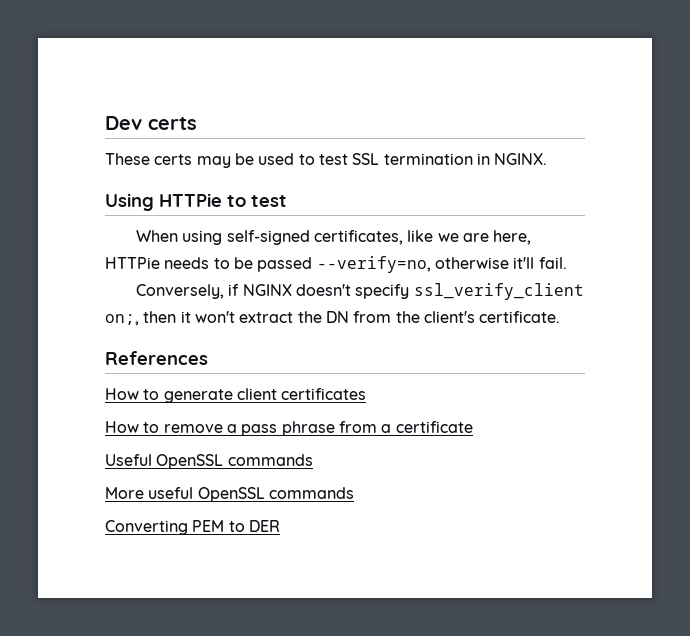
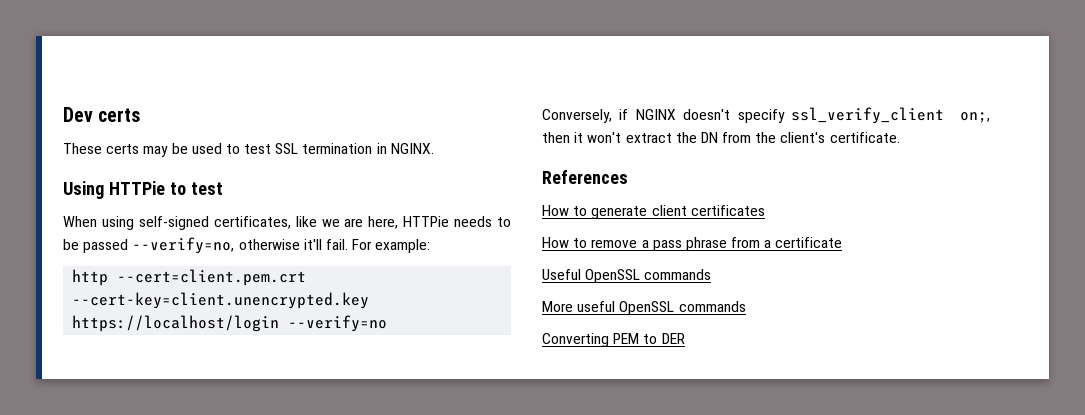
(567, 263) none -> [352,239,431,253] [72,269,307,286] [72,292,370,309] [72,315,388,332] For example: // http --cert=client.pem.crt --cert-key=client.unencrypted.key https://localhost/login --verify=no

***

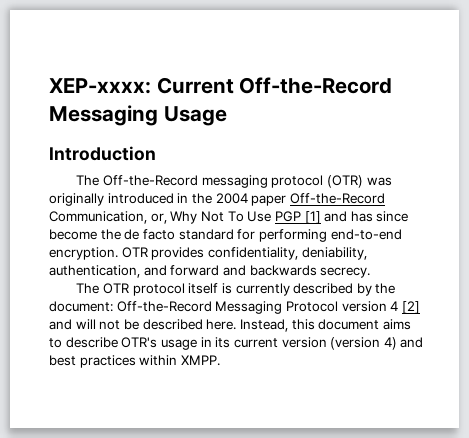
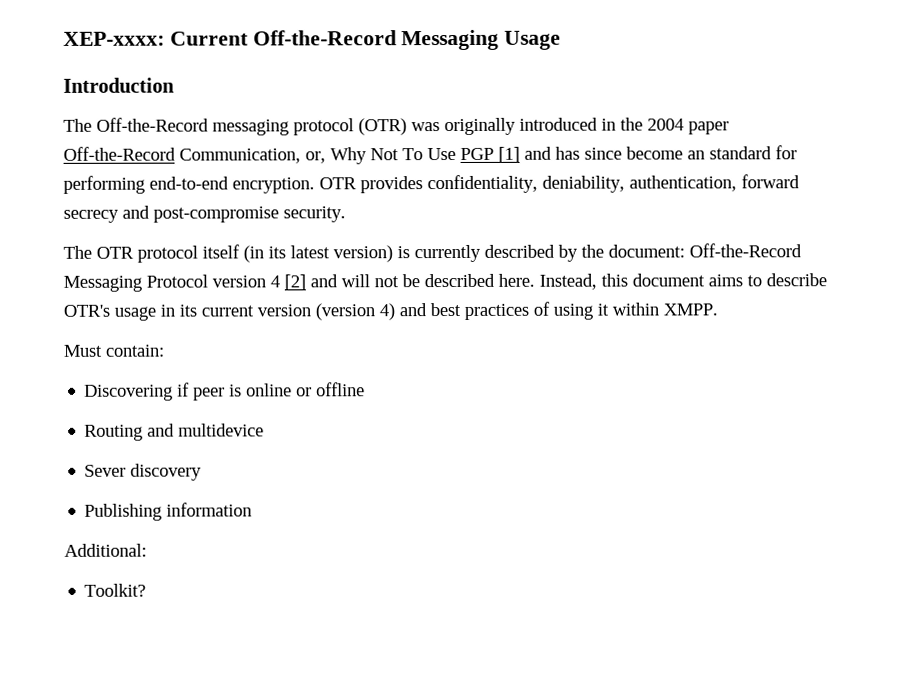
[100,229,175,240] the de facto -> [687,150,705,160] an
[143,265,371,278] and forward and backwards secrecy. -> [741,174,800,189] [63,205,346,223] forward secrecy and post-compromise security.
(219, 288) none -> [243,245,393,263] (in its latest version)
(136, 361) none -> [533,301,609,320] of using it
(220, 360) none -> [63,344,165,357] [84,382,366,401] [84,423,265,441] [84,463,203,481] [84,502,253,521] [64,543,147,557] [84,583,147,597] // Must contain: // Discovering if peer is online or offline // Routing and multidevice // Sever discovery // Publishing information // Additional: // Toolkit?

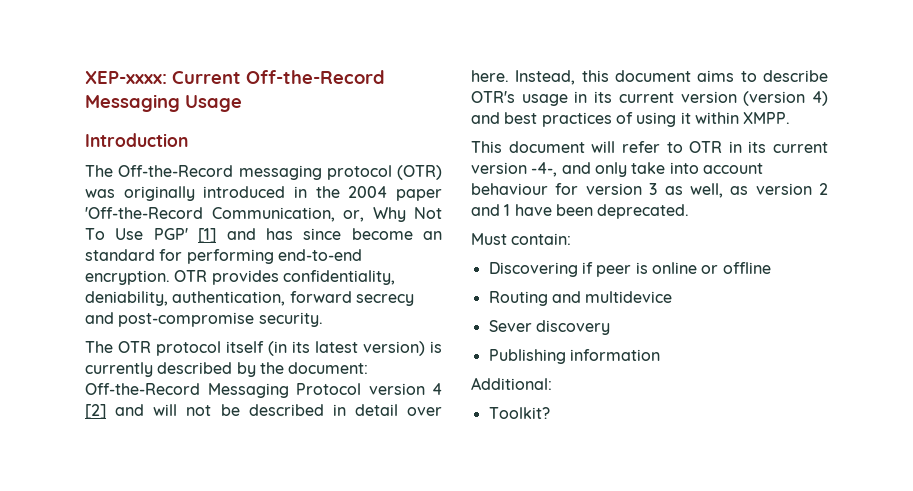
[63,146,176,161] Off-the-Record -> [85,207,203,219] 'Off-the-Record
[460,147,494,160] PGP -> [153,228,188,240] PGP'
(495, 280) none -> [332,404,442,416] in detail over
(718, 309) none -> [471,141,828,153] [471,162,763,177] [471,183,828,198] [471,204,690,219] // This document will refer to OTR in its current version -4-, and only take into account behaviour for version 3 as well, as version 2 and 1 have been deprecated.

***

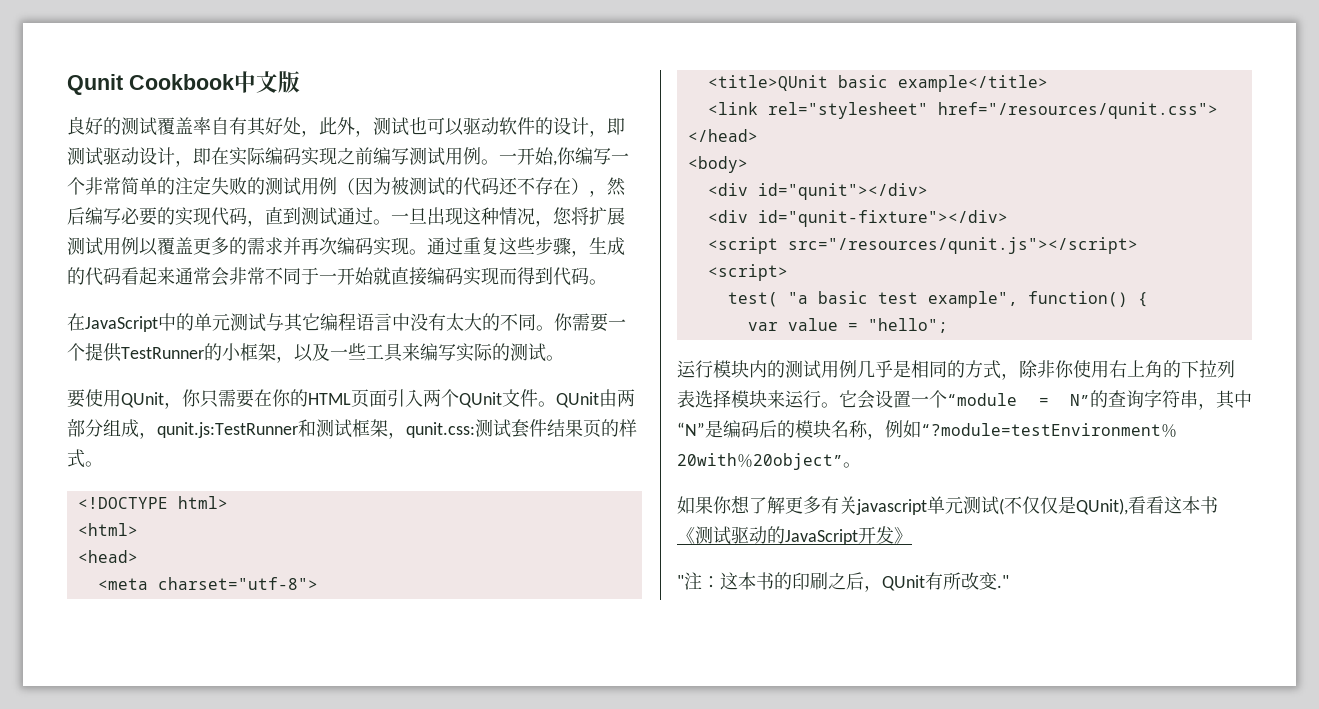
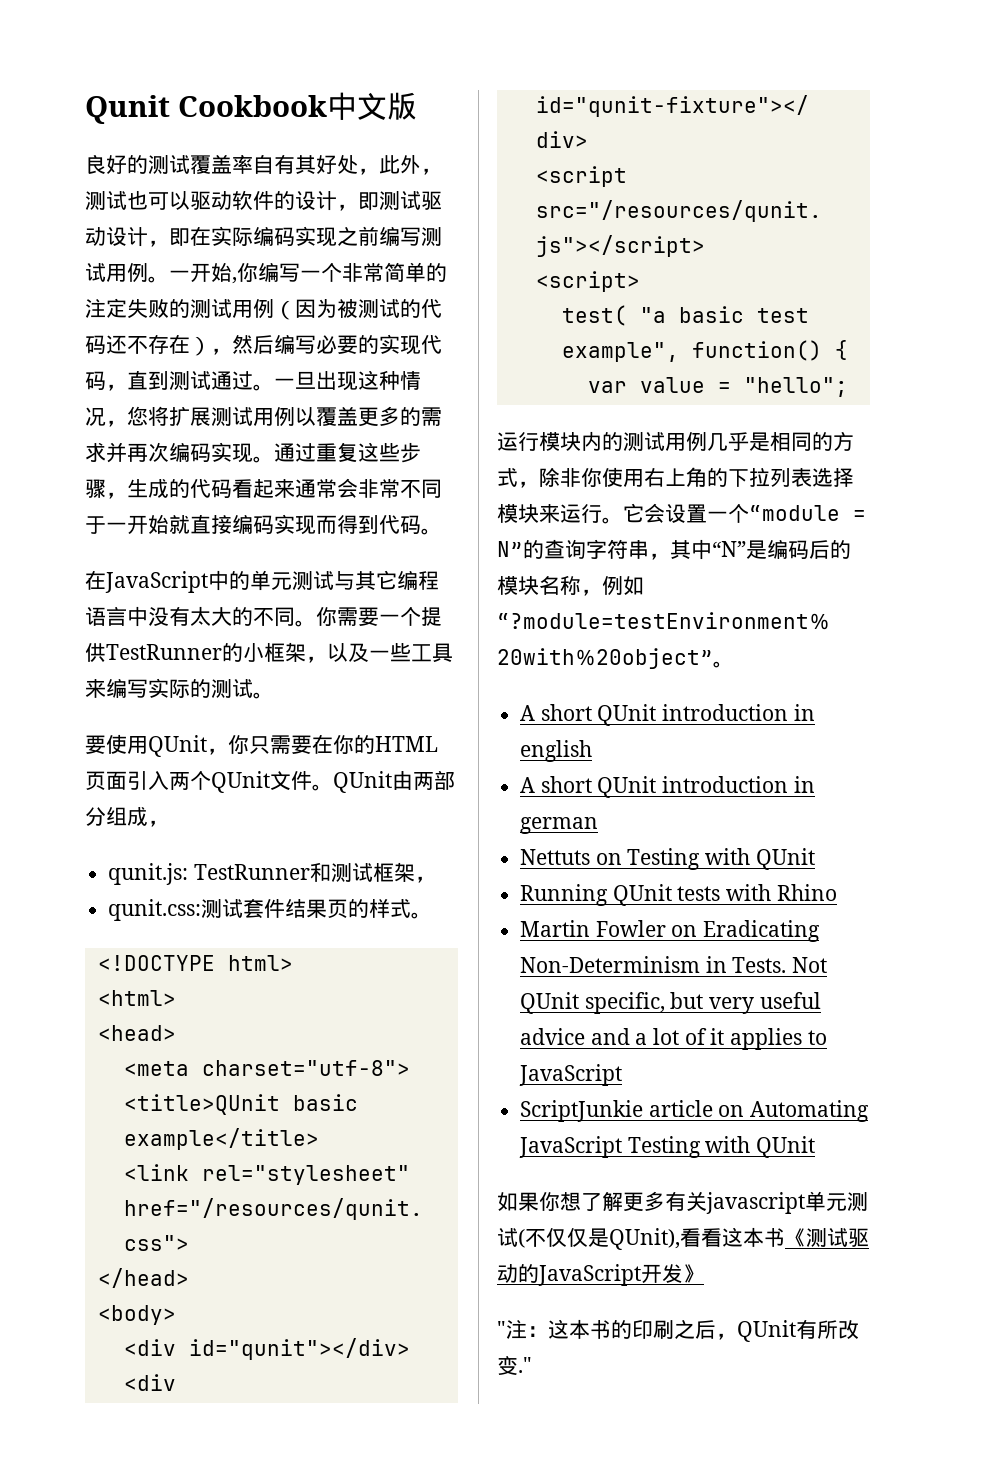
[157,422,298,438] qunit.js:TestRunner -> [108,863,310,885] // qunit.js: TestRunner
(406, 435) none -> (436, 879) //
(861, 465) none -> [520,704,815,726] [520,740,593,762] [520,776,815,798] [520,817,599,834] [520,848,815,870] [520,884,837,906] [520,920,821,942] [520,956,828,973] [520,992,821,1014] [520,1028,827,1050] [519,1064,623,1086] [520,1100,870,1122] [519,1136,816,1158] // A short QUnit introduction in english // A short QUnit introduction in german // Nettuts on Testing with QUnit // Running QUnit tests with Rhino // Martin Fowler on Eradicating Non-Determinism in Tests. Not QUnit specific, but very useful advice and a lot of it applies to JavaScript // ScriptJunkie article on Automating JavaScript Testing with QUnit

***

ABOUT THIS TASK
Please give again the lines above between the line holding "[157,422,298,438] qunit.js:TestRunner ->" and the line holding "(861, 465) none", inclusive, exactly as they are and with nothing added.

REPLY TO THE TASK
[157,422,298,438] qunit.js:TestRunner -> [108,863,310,885] // qunit.js: TestRunner
(406, 435) none -> (436, 879) //
(861, 465) none -> [520,704,815,726] [520,740,593,762] [520,776,815,798] [520,817,599,834] [520,848,815,870] [520,884,837,906] [520,920,821,942] [520,956,828,973] [520,992,821,1014] [520,1028,827,1050] [519,1064,623,1086] [520,1100,870,1122] [519,1136,816,1158] // A short QUnit introduction in english // A short QUnit introduction in german // Nettuts on Testing with QUnit // Running QUnit tests with Rhino // Martin Fowler on Eradicating Non-Determinism in Tests. Not QUnit specific, but very useful advice and a lot of it applies to JavaScript // ScriptJunkie article on Automating JavaScript Testing with QUnit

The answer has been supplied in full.